[Dragaera] Aerich and Trotsky

Jerry Friedman jerry_friedman at yahoo.com
Sat Nov 1 23:05:50 PDT 2008


I was wondering about Aerich's discussion of ends and means
in TLoCB, Chapter 53, and I found Trotsky's discussion of
the subject in "Their Morals and Ours".
<http://www.marxists.org/archive/trotsky/1938/morals/morals.htm>
Some of it sounds quite familiar.  However, Trotsky seems
to admit that the end justifies the means, while Aerich
seems to contradict himself by arguing that the
relationship is not one of justifying, but at the same time
that the ends do justify the means--"The defense of the
Empire is a gentleman's first duty".  Of course Aerich
is not consistent: he later frowns at the idea of joining
forces with a demon in defense of the Empire, but Zerika
abashes him.  Maybe after that he accepts that the duty
of defending the Empire outweighs that of despising
demons, necromancers, and witches.

Also, Trotsky says (of the Spanish anarchists getting
arms by killing Trotskyists on behalf of the Stalinists),
"To base ends correspond base means."  I can't tell
whether he saw any inconsistency between that and his
statements that lying, taking hostages, murdering are
necessary for the proletariat to defeat the bourgeoisie.
Anyway, it seems to resemble Piro's comment, praised
by Aerich but as far as I see a non sequitur, that
"if one finds oneself using dishonorable methods to
achieve a goal, it would follow that the goal, itself,
is somehow dishonorable?  Or if not dishonorable, in
some other way flawed?"

I don't know whether Trotsky got some of his ideas from
Lenin or Marx or Engels, or even Hegel (except that he
quotes Marx approving the Paris Commune's retaliatory
execution of hostages).

Here are some extracts from the Trotsky piece that
I think inspired Aerich's statements such as, "There
is a relationship between means and ends, but it is
neither one of justifying, nor of failing to justify.
[...] It is one of prescribing and proscribing."

<begin excerpts>

“Just the same,” the moralist continues to insist, “does it mean that in the class struggle against capitalists all means are permissible: lying, frame-up, betrayal, murder, and so on?” Permissible and obligatory are those and only those means, we answer, which unite the revolutionary proletariat, fill their hearts with irreconcilable hostility to oppression, teach them contempt for official morality and its democratic echoers, imbue them with consciousness of their own historic mission, raise their courage and spirit of self-sacrifice in the struggle.
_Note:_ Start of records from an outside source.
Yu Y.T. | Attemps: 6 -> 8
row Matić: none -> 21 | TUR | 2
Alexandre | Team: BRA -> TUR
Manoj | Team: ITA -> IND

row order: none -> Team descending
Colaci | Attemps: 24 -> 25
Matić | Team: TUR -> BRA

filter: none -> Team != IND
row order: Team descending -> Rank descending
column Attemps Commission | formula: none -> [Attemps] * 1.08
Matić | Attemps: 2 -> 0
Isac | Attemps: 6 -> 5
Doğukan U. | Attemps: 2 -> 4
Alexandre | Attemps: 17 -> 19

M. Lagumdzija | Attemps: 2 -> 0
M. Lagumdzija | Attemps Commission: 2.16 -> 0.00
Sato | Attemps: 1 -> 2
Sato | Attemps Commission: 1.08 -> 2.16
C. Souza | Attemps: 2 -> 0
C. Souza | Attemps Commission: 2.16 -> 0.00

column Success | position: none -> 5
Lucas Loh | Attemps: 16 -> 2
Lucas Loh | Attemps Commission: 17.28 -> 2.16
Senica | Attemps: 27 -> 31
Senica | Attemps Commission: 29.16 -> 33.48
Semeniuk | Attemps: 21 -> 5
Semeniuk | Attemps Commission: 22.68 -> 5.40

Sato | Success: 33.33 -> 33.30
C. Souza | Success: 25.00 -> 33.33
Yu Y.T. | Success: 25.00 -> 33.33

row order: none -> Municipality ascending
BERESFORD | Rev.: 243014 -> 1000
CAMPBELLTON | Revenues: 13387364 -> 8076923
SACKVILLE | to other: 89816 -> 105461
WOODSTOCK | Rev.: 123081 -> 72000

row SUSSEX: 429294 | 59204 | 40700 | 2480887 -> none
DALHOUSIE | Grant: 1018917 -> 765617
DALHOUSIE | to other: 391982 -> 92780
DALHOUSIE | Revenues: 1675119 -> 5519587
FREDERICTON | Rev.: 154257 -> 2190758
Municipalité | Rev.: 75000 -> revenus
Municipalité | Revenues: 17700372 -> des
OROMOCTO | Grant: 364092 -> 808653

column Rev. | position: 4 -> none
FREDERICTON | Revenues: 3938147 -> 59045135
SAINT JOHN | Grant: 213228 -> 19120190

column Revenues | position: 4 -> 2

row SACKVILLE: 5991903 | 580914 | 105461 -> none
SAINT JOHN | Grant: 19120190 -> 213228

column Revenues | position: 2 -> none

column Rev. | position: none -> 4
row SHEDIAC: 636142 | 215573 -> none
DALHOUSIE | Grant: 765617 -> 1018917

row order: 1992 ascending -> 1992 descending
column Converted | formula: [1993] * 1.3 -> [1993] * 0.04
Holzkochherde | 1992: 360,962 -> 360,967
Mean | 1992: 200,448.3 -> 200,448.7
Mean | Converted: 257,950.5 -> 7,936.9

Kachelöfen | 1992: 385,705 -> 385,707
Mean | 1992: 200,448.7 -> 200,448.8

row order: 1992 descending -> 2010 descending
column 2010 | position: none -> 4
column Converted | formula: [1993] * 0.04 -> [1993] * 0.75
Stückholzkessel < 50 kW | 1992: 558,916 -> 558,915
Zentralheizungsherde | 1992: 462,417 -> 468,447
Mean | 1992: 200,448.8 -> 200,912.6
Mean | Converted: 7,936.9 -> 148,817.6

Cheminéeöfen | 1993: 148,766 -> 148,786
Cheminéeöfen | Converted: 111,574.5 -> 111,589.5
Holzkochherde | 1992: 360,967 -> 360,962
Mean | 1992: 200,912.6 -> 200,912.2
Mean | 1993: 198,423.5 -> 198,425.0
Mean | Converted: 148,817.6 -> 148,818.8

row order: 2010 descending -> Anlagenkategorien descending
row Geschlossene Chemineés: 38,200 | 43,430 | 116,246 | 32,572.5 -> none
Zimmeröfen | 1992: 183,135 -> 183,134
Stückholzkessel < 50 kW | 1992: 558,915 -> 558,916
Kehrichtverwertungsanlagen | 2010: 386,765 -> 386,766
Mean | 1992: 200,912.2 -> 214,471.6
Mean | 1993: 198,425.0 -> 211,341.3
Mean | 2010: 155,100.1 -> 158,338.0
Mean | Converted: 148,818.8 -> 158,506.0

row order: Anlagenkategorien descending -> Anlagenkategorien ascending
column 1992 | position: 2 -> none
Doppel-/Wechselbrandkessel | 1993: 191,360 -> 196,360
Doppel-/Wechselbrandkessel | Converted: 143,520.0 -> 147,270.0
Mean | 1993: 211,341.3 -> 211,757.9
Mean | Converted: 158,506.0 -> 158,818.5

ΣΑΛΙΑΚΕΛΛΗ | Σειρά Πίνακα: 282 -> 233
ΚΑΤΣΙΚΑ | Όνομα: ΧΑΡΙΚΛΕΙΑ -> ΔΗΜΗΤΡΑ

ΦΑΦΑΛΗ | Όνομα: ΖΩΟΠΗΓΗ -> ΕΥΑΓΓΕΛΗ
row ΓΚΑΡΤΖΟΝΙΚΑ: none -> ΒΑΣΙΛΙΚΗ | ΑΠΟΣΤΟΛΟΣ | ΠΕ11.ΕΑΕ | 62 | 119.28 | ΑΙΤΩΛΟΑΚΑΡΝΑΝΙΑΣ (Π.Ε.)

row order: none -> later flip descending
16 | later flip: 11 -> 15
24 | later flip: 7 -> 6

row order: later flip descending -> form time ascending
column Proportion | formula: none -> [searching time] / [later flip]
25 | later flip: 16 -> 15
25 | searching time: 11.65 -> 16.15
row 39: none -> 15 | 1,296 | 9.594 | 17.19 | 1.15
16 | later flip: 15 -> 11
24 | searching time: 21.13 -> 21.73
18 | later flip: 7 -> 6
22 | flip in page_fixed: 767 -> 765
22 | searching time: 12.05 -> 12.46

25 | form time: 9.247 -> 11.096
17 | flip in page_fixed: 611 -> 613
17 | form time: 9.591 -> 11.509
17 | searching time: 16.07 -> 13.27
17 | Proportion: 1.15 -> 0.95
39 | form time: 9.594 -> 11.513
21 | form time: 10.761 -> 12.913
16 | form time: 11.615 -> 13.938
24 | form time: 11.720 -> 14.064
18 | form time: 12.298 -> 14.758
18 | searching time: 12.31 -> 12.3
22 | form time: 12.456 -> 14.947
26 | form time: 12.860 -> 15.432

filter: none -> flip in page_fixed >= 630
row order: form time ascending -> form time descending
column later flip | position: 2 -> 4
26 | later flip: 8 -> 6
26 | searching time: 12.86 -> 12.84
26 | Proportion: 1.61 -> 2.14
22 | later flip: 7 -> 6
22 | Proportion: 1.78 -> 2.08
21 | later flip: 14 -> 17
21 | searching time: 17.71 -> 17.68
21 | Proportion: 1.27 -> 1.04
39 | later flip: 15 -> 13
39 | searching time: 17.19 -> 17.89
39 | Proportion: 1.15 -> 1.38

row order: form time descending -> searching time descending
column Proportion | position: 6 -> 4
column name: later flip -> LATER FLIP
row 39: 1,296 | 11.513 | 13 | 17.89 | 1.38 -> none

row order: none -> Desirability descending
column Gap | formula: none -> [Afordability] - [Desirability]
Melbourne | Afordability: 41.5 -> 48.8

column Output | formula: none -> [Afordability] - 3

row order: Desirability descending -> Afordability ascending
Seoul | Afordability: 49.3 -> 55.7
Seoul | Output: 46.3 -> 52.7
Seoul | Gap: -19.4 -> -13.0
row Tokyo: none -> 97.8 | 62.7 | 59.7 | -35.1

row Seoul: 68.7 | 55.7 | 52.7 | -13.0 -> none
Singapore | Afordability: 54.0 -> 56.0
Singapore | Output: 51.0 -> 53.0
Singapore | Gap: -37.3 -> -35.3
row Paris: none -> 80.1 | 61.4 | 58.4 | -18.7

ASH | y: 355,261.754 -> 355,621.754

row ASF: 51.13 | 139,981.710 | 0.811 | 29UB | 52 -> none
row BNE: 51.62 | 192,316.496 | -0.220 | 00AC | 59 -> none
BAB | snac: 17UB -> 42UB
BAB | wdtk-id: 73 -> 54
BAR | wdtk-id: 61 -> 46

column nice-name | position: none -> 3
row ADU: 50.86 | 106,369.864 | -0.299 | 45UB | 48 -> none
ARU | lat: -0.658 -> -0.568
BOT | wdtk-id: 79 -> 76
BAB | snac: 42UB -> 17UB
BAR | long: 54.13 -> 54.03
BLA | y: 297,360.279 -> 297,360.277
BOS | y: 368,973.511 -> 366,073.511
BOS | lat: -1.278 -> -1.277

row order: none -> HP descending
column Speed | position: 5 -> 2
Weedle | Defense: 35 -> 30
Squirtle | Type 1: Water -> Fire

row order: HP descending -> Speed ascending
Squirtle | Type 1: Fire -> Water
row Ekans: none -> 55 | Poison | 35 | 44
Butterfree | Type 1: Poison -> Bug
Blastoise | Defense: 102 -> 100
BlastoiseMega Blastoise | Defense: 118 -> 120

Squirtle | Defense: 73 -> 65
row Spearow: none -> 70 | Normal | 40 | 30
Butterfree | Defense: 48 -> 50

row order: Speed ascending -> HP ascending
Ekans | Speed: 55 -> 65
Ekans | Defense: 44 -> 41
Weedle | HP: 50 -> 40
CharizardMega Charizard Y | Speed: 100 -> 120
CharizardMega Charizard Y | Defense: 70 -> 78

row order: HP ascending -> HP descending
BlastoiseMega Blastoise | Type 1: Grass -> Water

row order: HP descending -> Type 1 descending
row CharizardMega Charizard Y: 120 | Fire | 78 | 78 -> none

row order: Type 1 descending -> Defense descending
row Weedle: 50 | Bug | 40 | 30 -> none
Precisely from this it flows that not all means are permissible. When we say that the end justifies the means, then for us the conclusion follows that the great revolutionary end spurns those base means and ways which set one part of the working class against other parts, or attempt to make the masses happy without their participation; or lower the faith of the masses in themselves and their
 organization, replacing it by worship for the “leaders”. Primarily and irreconcilably, revolutionary morality rejects servility in relation to the bourgeoisie and haughtiness in relation to the toilers, that is, those characteristics in which petty bourgeois pedants and moralists are thoroughly steeped.
...

Dialectic materialism does not know dualism between means and end. The end flows naturally from the historical movement. Organically the means are subordinated to the end. The immediate end becomes the means for a further end.
...

The liberation of the workers can come only through the workers themselves. There is, therefore, no greater crime than deceiving the masses, palming off defeats as victories, friends as enemies, bribing workers' leaders, fabricating legends, staging false trials, in a word, doing what the Stalinists do. These means can serve only one end: lengthening the domination of a clique already condemned by history. But they cannot serve to liberate the masses. That is why the Fourth International leads against Stalinism a life and death struggle.